11.3. Managing Multiple-Standby Servers
This section describes how streaming replication works with multiple standby servers.
11.3.1. Replication Priority and Synchronous States
The primary server classifies each standby server based on its role and reliability to manage multiple standbys efficiently in a synchronous replication environment. This classification depends on two internal attributes: sync_priority and sync_state.
The primary server assigns these attributes to all managed standby servers and treats each server according to these values. The primary performs this assignment even if it manages only one standby server.
11.3.1.1. sync_priority
The sync_priority attribute indicates the priority of a standby server in synchronous mode.
A lower value represents a higher priority. The special value 0 means the standby server is in asynchronous mode.
The primary server assigns priorities based on the order listed in the synchronous_standby_names parameter.
For example, in the following configuration, the priorities of standby1 and standby2 are 1 and 2, respectively.
synchronous_standby_names = 'standby1, standby2'Standby servers not listed in this parameter operate in asynchronous mode with a priority of 0.
11.3.1.2. sync_state
The sync_state attribute indicates the current state of the standby server. It can be one of the following:
- sync: The standby server is in synchronous mode and is the highest-priority standby server currently working.
- potential: The standby server is in synchronous mode and is a lower-priority standby server. If the current sync standby fails, this server is promoted to the sync state.
- async: The standby server is in asynchronous mode. It never enters sync or potential states.
- quorum: The standby servers operate in quorum mode. See Section 11.3.2.1 for details.

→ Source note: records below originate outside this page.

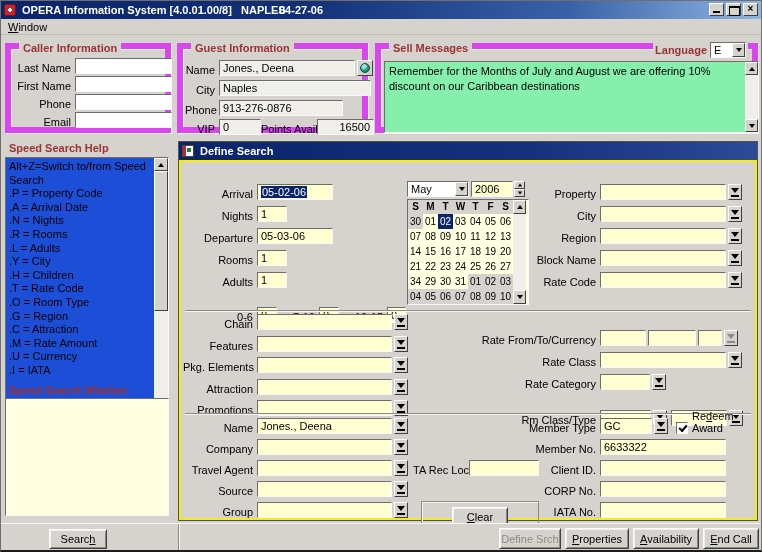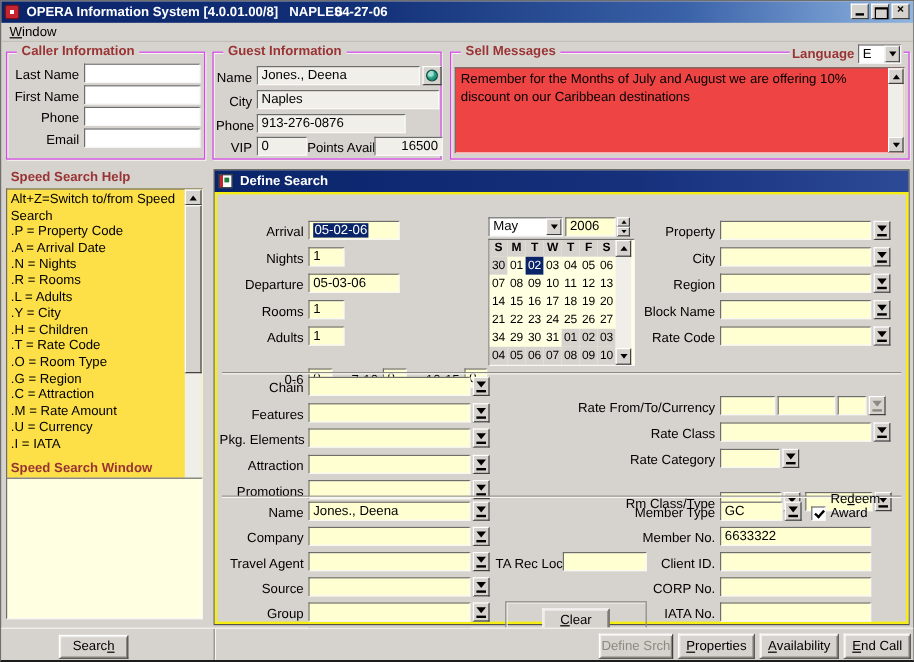--- a/index.html
+++ b/index.html
@@ -27,7 +27,7 @@
     padding-left:7px;border-bottom:1px solid #c1beb8}
 
   
-  .gbox{position:absolute;border:1px solid #d946ef;box-shadow:inset 1px 1px 0 #f6f5f1, 1px 1px 0 #f6f5f1}
+  .gbox{position:absolute;border:6px solid #d946ef;box-shadow:inset 1px 1px 0 #f6f5f1, 1px 1px 0 #f6f5f1}
   .gtitle{position:absolute;top:-7px;left:8px;background:#d6d3ce;padding:0 4px;color:#9a3334;font-weight:bold;white-space:nowrap}
   .redlabel{color:#9a3334;font-weight:bold;white-space:nowrap}
 

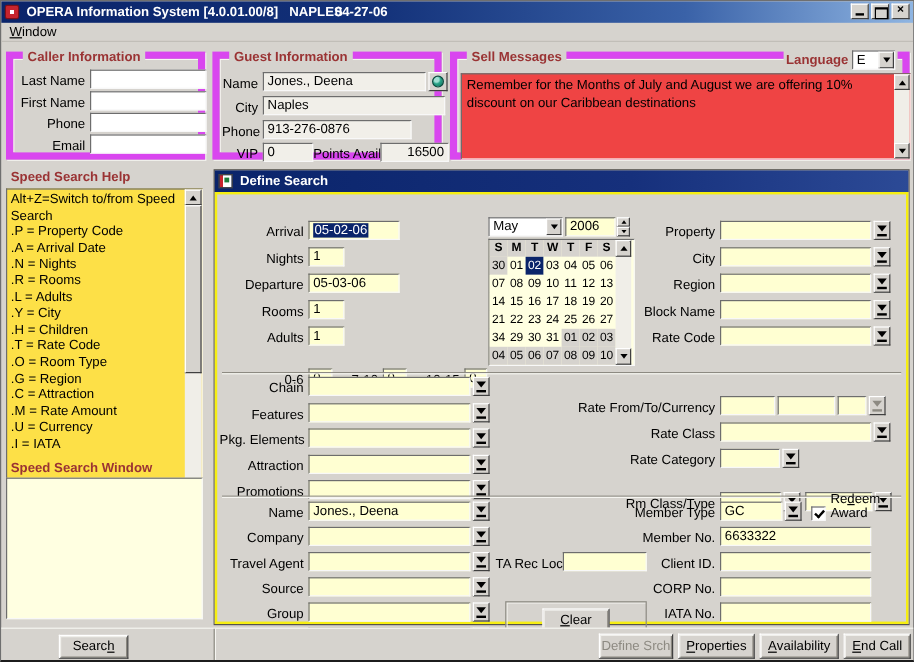--- a/index.html
+++ b/index.html
@@ -211,7 +211,7 @@
           </span>
       </span>
     </div>
-    <div style="position:absolute;left:3px;top:12px;width:375px;height:72px;display:flex;border:1px solid;border-color:#6d6d6d #f8f8f8 #f8f8f8 #6d6d6d;background:#ef4444">
+    <div style="position:absolute;left:3px;top:12px;width:375px;height:72px;display:flex;border:1px solid;border-color:#6d6d6d #f8f8f8 #f8f8f8 #6d6d6d;background:#86efac">
       <div style="flex:1;padding:2px 4px;line-height:15px">Remember for the Months of July and August we are offering 10% discount on our Caribbean destinations</div>
       <div class="sb">
         <span class="sb-btn">

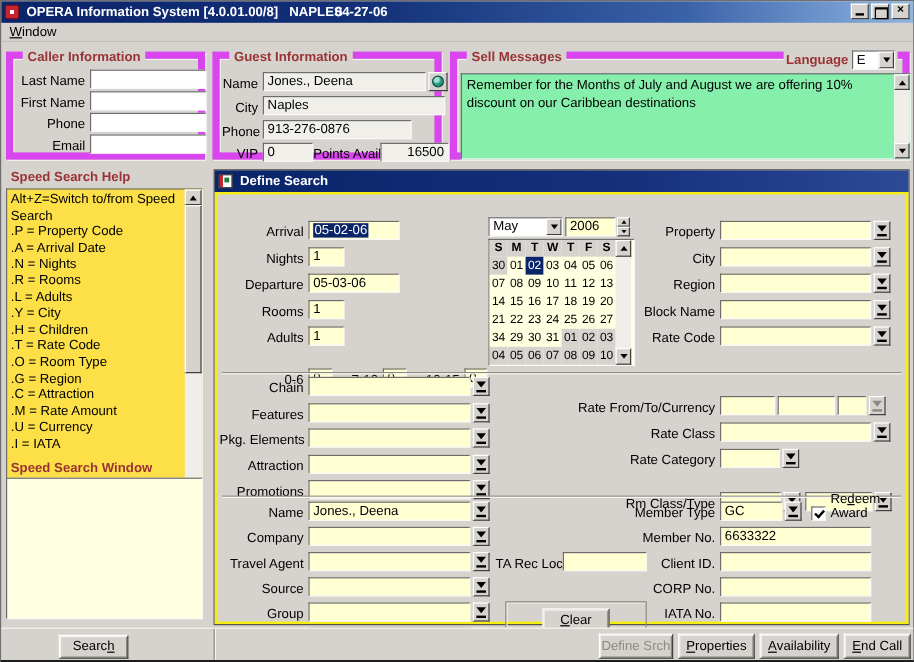--- a/index.html
+++ b/index.html
@@ -76,7 +76,7 @@
 
   
   .helpbox{position:absolute;left:4px;top:156px;width:164px;height:282px;display:flex;
-    border:1px solid;border-color:#6d6d6d #f8f8f8 #f8f8f8 #6d6d6d;background:#fde047}
+    border:1px solid;border-color:#6d6d6d #f8f8f8 #f8f8f8 #6d6d6d;background:#1d4ed8}
   .helplines{flex:1;padding:2px 1px 0 3px;line-height:13.6px;overflow:hidden}
   .sswin{position:absolute;left:4px;top:397px;width:164px;height:118px;background:#ffffe1;
     border:1px solid;border-color:#6d6d6d #f8f8f8 #f8f8f8 #6d6d6d}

Issuing the following query displays the priority and state of the standby servers:
testdb=# SELECT application_name AS host,
sync_priority, sync_state FROM pg_stat_replication;
host | sync_priority | sync_state
----------+---------------+------------
standby1 | 1 | sync
standby2 | 2 | potential
(2 rows)11.3.2. How the Primary Manages Multiple-standbys
The primary server waits for ACK responses from the synchronous standby server alone. It confirms only the synchronous standby’s writing and flushing of WAL data. Streaming replication, therefore, ensures that only the synchronous standby remains in a consistent and synchronous state with the primary.
Figure 11.4 shows a case where the ACK response from the potential standby arrives earlier than that from the primary (sync) standby.
Figure 11.4. Managing multiple standby servers.
- The primary’s backend process continues to wait for an ACK response from the synchronous standby server, even after receiving an ACK from the potential standby.
- After receiving the ACK from the synchronous standby, the backend process releases the latch and completes the transaction.
In the opposite case (the sync standby’s ACK returns before the potential’s), the primary server immediately completes the commit without verifying if the potential standby has written or flushed WAL data.
11.3.2.1. Quorum-Based Synchronous Replication
PostgreSQL 9.6 introduced quorum-based synchronous replication. This feature allows transactions to be considered committed once a subset (a quorum) of synchronous standby servers acknowledges them.
Quorum-based synchronous replication has two modes: ANY and FIRST.
ANY Mode
The format of synchronous_standby_names for ANY mode is:
ANY num_sync ( standby_name [, ...] )In ANY mode, the primary server completes the commit of the current transaction once any ’num_sync’ standby servers in the list return ACK responses.
For example, the following setting allows the commit as soon as any two standby servers return responses:
synchronous_standby_names = 'ANY 2 (standby1, standby2, standby3)'Figure 11.5 illustrates the behavior of the ANY Mode setting:
Figure 11.5. Behavior of the ANY Mode Setting.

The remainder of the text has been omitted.